In arguing for an extended deadline, manufacturers alleged that they required further formal guidance from the FDA before filing product applications. But late last month, the agency finalized guidance for manufacturers submitting these applications. The guidance clarifies what information applications should include to demonstrate a product’s marketing will be “appropriate for the protection of public health” and recommends that applications address nicotine exposure and addictiveness product label warnings, provide for the use of child-resistant and exposure-limiting packaging, include toxicological testing outcomes, and list ingredients and components along with a description of their intended functions. The guidance also clarifies that any ENDS products marketed for “tobacco cessation or for any other therapeutic purpose” must be approved as a drug or device, rather than as a tobacco product.

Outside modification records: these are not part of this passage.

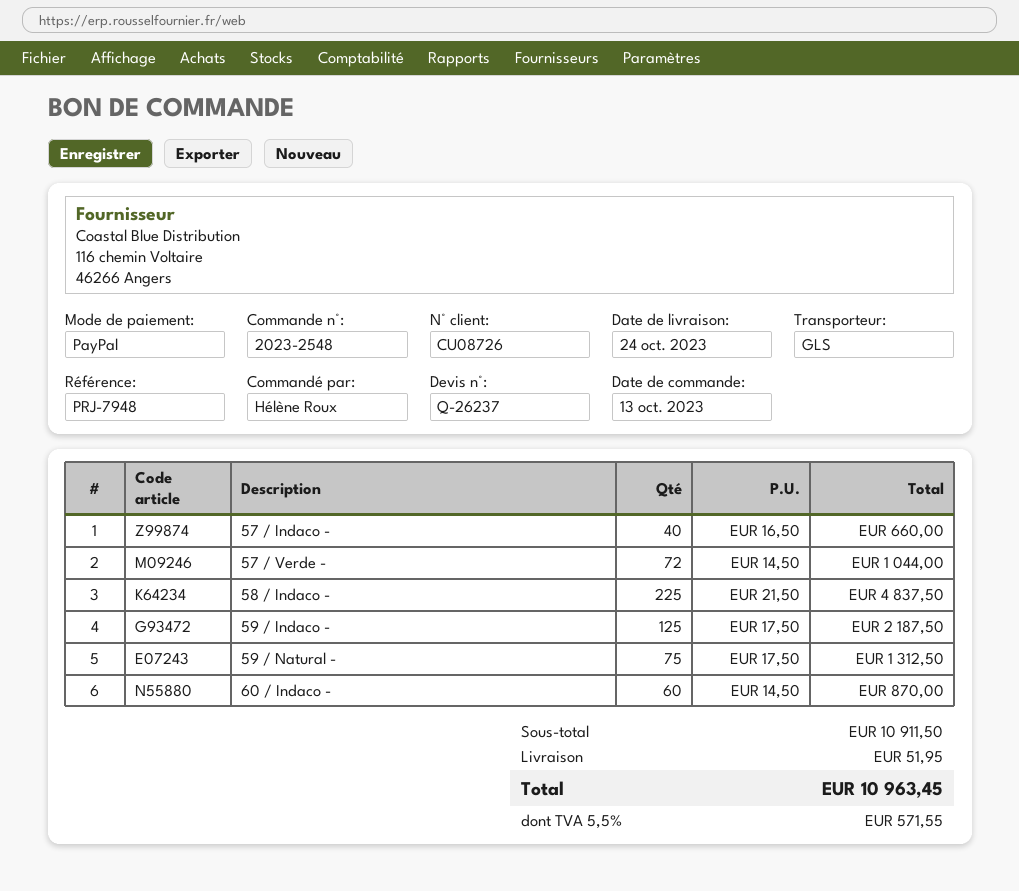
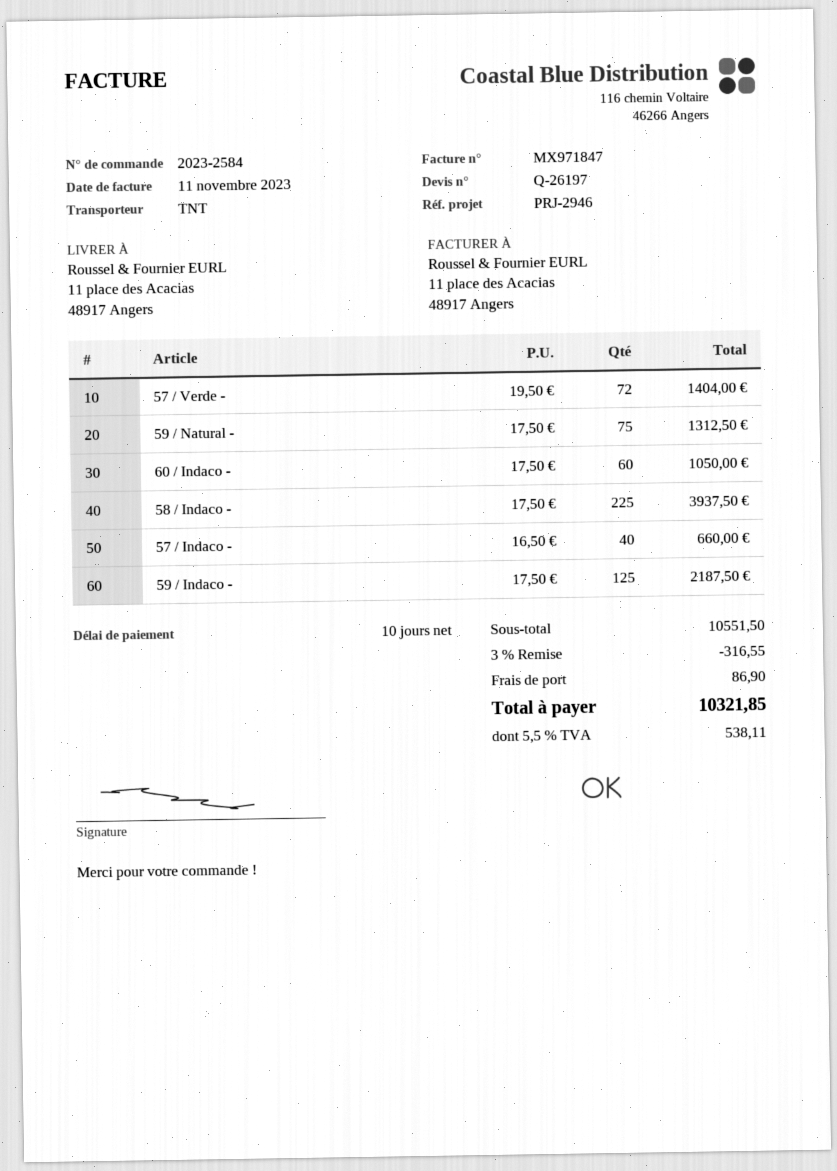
quote number: Q-26237 -> Q-26197
order number: 2023-2548 -> 2023-2584
reference: PRJ-7948 -> PRJ-2946
shipping method: GLS -> TNT
57 / Verde -: 72 x 14.50 = 1044.00 -> 72 x 19.50 = 1404.00
58 / Indaco -: 225 x 21.50 = 4837.50 -> 225 x 17.50 = 3937.50
60 / Indaco -: 60 x 14.50 = 870.00 -> 60 x 17.50 = 1050.00
subtotal: 10911.50 -> 10551.50
discount: none -> 3% = 316.55
shipping: 51.95 -> 86.90
tax: 5.5% = 571.55 -> 5.5% = 538.11
total: 10963.45 -> 10321.85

Lawrenceville, N.J., attorney Domenic Sanginiti, who handles e-cigarette products liability cases, said that the FDA “missed the opportunity to get in front of this issue much earlier—it's been aware of the problem for years but only now will oversee these products. Due to FDA inaction, many young people have become addicted to nicotine though the use of electronic nicotine delivery systems.” He added that “the narrative of these e-cigarette manufacturers is that their products are a safer alternative for tobacco users, but the amount of nicotine consumed by the average e-cigarette user likely far exceeds that used by a traditional tobacco product user.”

Meanwhile, multiple states and localities, frustrated with the FDA’s delays, have already taken action to limit access to ENDS by restricting sales of e-cigarette products, especially flavored products that are attractive to young people; prohibiting vaping indoors; and adopting e-cigarette taxes. In late June, San Francisco’s Board of Supervisors banned the sale and distribution of e-cigarettes entirely. The city adopted Ordinance 122-19, which prohibits the sale and distribution of e-cigarettes subject to FDA premarket review requirements that do not have a premarket review order from the agency. In a second ordinance, 121-19, the city prohibited the sale, manufacture, and distribution of all tobacco products on city property.

Personal injury attorney Annesley DeGaris, of Birmingham, Ala., said “the fact that we have an epidemic of underage users addicted to nicotine is a big problem for e-cigarette manufacturers.” He added that while “there isn’t a quick and easy fix,” the San Francisco ban is “just the beginning” and state and local governments “will be increasingly proactive in their efforts to limit youth access to e-cigarettes.”

Christopher Stoy, a personal injury attorney in Fort Worth, Texas, lamented that “we’ve let people, including youth, use e-cigarettes for years but we haven’t taken the time to research their health impacts. It’s a mischaracterization to say that e-cigarettes are a safer alternative” to traditional tobacco products, he added, noting that “it’ll be 10 to 15 years before we know the true health impacts.”